* [RECORDS FOR THE TASK]
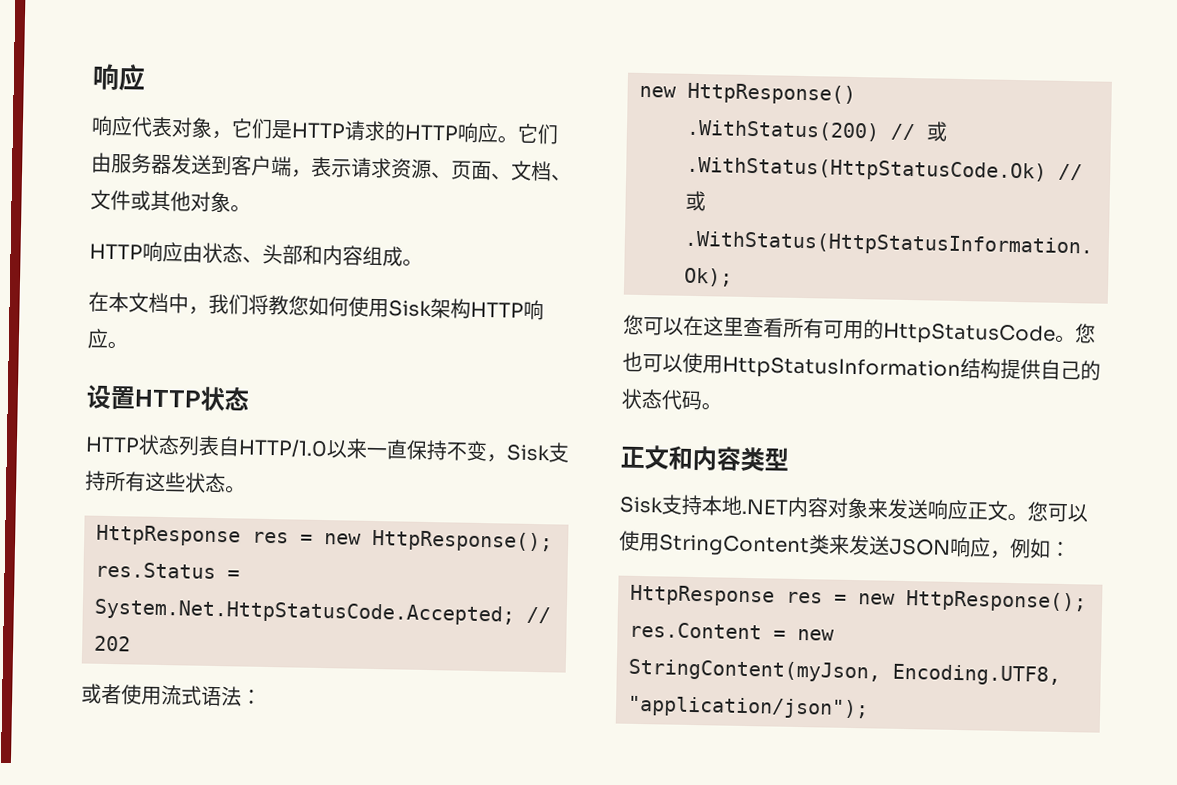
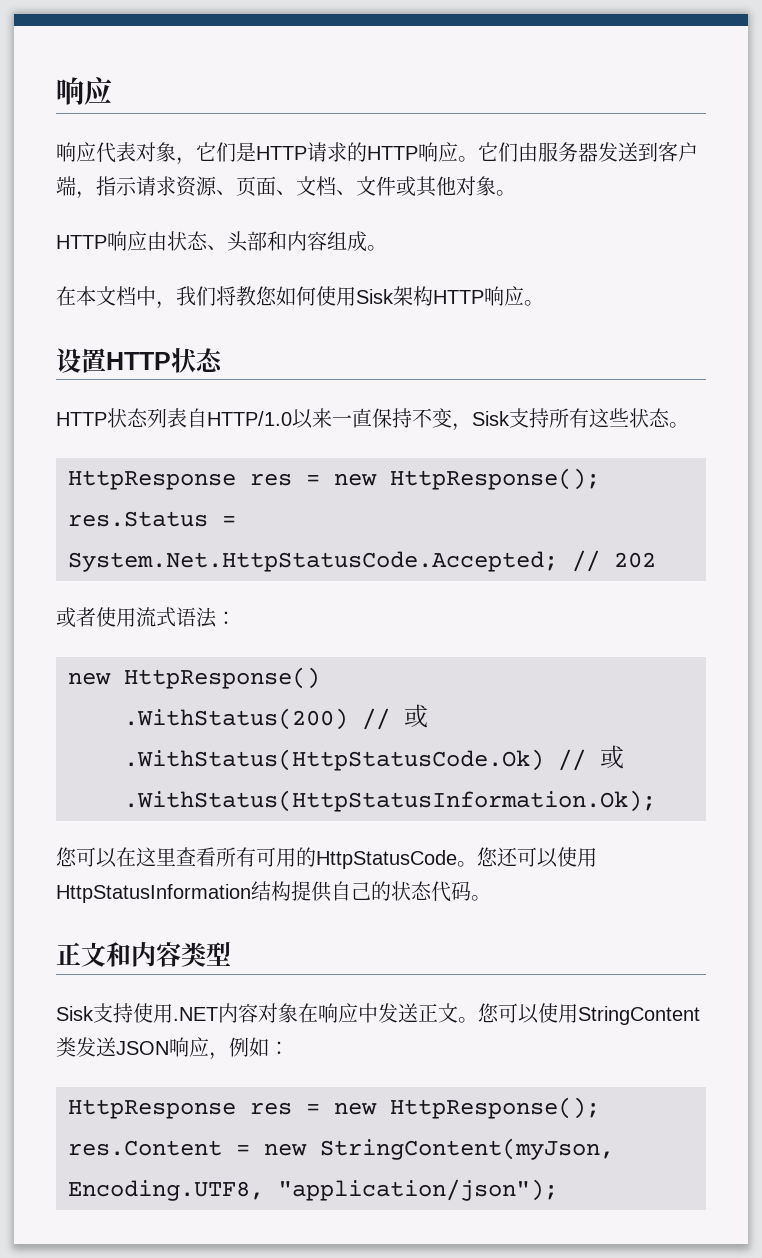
- 它们由服务器发送到客户端，表示请求资源、页面、文档、文件或其他对象。
+ 它们由服务器发送到客户端，指示请求资源、页面、文档、文件或其他对象。
- 您也可以使用HttpStatusInformation结构提供自己的状态代码。
+ 您还可以使用HttpStatusInformation结构提供自己的状态代码。
- Sisk支持本地.NET内容对象来发送响应正文。
+ Sisk支持使用.NET内容对象在响应中发送正文。
- 您可以使用StringContent类来发送JSON响应，例如：
+ 您可以使用StringContent类发送JSON响应，例如：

* [WORK ORDER]
Find "文件或其他对象" in the preceding records. Copy each line that holds it.

* [EXPECTED OUTPUT]
- 它们由服务器发送到客户端，表示请求资源、页面、文档、文件或其他对象。
+ 它们由服务器发送到客户端，指示请求资源、页面、文档、文件或其他对象。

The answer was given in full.